Chez Bioware, c’est la crise. Le développement de Mass Effect Andromeda s’éternise. De nombreuses personnes importantes quittent le navire en plein milieu du projet. Il y a de forts désaccords créatifs et le jeu se retrouve repoussé. La pression est énorme, la licence Mass Effect a marqué toute une génération et l’attente des fans est immense. Une attente et des espoirs revus à la hausse car la concurrence a élevé son niveau et tout le monde s’attend à ce que Bioware face de même. La suite vous la connaissez. Mass Effect Andromeda est un fail retentissant. Sans être mauvais, le jeu déçoit presque à tous les niveaux. La technique est défaillante, le scénario et la narration sont aux fraises et la majeure partie du contenu est trop typée MMO. Bioware a réutilisé la même recette que pour Dragon Age Inquisition sauf qu’entre temps le troisième opus de Dragon Age s’est fait ringardisé. Les amateurs de RPG veulent des jeux plus travaillés et pas seulement des gouffres à temps libre remplis de quêtes Fedex. Les ventes sont très décevantes, les notes sont très moyennes et Bioware, sans doute avec la grosse main d’EA posée sur son épaule, décide de ranger la saga au placard. Les projets de DLC solo sont immédiatement abandonnés, le studio derrière le jeu se fait dynamiter et seule la partie multijoueur du titre continuera à bénéficier de mise à jour. De licence phare du studio, Mass Effect se retrouve en passe de devenir son plus gros échec.
 
Et nous voici en 2018. Anthem est le prochain gros jeu de Bioware. Drew Karpyshyn s’est barré avant la fin du projet et le jeu a été repoussé… ça ne vous rappelle pas quelque chose ? Ah oui ! Mass Effect Andromeda. Des départs, des dates repoussées et un développement qui semble houleux. La question que tout le monde commence à se poser est la suivante : est-ce que Anthem prend le même chemin qu’Andromeda ?

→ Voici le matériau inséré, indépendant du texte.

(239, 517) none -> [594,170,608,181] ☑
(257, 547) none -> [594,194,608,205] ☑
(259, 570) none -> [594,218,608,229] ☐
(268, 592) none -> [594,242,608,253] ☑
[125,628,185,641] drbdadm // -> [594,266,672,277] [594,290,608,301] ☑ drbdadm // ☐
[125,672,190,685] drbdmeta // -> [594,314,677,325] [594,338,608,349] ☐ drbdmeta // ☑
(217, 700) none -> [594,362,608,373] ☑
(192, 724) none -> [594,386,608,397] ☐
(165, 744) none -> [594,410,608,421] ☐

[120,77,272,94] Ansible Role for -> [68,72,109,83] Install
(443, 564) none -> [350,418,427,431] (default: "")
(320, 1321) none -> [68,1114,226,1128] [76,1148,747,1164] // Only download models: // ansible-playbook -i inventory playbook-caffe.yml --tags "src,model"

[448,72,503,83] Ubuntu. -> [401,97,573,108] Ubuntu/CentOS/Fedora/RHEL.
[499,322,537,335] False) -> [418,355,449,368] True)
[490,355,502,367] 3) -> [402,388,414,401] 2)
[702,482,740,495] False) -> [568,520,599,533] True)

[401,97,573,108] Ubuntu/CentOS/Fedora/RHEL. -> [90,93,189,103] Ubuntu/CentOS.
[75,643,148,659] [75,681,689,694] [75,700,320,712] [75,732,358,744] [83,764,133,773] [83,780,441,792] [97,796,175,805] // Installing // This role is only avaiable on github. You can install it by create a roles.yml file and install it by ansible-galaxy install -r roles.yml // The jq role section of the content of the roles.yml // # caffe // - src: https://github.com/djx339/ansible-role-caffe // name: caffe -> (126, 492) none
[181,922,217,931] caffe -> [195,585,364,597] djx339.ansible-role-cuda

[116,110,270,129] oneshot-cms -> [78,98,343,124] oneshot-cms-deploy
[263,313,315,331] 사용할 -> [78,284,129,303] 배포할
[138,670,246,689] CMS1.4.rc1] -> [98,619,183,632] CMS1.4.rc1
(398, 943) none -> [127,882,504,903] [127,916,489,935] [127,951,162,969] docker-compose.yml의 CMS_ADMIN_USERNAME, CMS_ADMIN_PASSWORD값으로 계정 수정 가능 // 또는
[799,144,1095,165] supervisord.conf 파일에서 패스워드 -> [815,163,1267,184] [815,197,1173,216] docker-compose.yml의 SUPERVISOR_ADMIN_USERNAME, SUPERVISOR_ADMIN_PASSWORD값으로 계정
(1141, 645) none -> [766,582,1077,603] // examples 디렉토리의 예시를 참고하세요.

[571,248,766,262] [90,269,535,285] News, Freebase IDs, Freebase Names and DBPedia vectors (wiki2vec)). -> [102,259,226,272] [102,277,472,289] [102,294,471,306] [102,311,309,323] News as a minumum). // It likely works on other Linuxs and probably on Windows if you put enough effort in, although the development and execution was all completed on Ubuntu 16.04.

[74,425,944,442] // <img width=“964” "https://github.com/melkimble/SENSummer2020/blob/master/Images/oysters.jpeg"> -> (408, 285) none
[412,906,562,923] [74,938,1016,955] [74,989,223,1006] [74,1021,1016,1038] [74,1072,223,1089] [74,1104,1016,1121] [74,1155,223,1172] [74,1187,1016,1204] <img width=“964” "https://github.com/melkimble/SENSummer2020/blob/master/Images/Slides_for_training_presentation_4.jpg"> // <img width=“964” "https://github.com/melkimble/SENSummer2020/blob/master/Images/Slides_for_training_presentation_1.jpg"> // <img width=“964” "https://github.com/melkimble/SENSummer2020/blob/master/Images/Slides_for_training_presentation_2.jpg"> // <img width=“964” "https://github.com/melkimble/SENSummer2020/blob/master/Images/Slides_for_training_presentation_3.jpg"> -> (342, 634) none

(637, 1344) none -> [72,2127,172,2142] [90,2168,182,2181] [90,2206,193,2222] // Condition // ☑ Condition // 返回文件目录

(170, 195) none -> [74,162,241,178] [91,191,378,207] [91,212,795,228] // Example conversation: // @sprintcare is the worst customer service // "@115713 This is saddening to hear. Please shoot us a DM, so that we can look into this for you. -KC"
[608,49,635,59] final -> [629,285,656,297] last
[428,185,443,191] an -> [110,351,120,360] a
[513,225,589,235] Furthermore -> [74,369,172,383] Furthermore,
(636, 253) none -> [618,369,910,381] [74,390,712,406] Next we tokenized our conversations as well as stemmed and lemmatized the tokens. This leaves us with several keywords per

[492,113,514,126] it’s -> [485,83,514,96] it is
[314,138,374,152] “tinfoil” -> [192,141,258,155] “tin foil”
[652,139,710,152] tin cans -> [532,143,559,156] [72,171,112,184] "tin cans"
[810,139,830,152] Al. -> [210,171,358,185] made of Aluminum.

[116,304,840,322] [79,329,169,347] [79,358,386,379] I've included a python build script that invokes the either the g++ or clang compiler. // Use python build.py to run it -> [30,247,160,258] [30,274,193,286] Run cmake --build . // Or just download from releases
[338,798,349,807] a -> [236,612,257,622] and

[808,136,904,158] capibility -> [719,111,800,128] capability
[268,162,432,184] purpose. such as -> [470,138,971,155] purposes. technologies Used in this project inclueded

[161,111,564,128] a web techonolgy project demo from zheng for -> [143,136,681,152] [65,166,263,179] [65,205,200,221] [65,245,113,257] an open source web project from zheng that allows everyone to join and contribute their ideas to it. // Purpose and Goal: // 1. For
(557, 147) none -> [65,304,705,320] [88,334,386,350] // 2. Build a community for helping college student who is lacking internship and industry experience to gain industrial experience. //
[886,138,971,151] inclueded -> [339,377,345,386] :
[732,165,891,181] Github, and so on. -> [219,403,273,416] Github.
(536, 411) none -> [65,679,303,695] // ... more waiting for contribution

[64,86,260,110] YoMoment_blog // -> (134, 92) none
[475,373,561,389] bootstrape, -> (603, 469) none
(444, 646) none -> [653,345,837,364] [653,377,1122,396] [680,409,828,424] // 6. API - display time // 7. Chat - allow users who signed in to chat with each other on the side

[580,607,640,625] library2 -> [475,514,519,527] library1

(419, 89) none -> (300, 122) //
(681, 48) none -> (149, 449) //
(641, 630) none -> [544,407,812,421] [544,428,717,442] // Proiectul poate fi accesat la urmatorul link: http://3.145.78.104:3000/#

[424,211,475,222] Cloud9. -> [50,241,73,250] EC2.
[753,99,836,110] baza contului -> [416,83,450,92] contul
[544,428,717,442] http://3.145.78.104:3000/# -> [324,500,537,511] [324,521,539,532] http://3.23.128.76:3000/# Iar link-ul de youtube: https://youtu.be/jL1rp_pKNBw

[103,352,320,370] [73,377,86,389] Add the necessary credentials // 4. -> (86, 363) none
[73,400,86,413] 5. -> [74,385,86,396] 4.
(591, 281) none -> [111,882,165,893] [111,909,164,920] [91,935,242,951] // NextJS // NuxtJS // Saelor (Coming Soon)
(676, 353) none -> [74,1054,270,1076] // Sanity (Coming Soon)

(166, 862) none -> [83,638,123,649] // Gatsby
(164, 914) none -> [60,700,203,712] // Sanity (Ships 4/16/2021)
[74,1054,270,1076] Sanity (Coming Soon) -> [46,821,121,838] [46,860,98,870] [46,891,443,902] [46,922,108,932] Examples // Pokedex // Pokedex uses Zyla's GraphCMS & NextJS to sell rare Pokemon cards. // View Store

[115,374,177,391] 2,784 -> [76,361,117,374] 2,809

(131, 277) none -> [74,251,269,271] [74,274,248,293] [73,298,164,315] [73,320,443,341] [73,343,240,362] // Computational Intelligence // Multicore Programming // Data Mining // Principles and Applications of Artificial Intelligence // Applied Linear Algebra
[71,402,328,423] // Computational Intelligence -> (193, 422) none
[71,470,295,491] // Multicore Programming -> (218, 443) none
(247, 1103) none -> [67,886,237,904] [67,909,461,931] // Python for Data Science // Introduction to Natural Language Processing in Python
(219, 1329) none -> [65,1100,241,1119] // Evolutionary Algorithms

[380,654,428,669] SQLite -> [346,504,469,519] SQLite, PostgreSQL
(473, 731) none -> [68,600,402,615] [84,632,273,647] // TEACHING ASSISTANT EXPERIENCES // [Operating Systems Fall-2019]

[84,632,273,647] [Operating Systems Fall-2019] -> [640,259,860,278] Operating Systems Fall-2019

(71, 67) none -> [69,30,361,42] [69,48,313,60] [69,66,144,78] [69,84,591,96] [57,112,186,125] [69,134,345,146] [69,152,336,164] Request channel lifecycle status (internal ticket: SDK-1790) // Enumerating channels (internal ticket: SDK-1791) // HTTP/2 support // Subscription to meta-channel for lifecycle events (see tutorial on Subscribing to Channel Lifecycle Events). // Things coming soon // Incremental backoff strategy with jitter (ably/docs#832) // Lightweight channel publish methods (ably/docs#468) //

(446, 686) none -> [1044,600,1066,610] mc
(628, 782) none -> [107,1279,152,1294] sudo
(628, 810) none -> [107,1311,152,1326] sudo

Les voyants ne sont plus au vert. Les déclarations de Casey Hudson qui demande aux fans de croire en Anthem, de croire que ce sera un bon jeu avec un fort aspect narratif sonnent un peu comme une supplication. Si de bons jeux solos continus de sortir, certaines boites comme Ubisoft ont décidé de mettre de côté la narration pour se concentrer du « Game as a service ». The Division, The Crew, Ghost Recon Wildlands… autant de jeux dont le scénario tient sur un timbre poste et ou le travail d’écriture sur les personnages est quasi inexistant. Même Assassin’s Creed Origins qui a redoré le blason de la licence propose là encore un scénario et une narration quasi inexistants. Est-ce que Bioware hésite entre ces 2 tendances ? Vu les premières vidéos, Anthem a tout du jeu qui se joue avec 2 ou 3 potes sur une map immense remplie d’objectifs bien plus proche du style The Division/Ghost Recon que d’un The Witcher 3 ou d’un ancien Mass Effect.
 
 
Incertain, le futur est...
 
Que sera vraiment Anthem ? Seul l’avenir nous le dira mais une chose est sure, le jeu sera peut-être le plus important de l’histoire de Bioware. A la croisée des chemins, le studio ne peut pas se permettre un autre échec de grande envergure sans en payer les conséquences. L’avenir de la boite qui nous a régalé avec Star Wars KOTOR, la trilogie Mass Effect et Dragon Age Origins se jouera en partie autour du succès d’Anthem. Et le fait de savoir que Drew Karpyshyn est parti et que le jeu est repoussé ne donne pas vraiment confiance dans le projet. Il ne reste plus qu’à espérer que Bioware se ressaisisse sinon il est fort probable qu’EA commence à trancher dans le lard… et quand EA sort sa faux, on sait comment ça se termine. Personne n’a envie de voir Bioware finir comme les nombreux studios rachetés par EA et qui ont terminé enterrés dans le jardin de ce dernier après avoir pris un bon gros coup de pelle sur le coin de la tronche.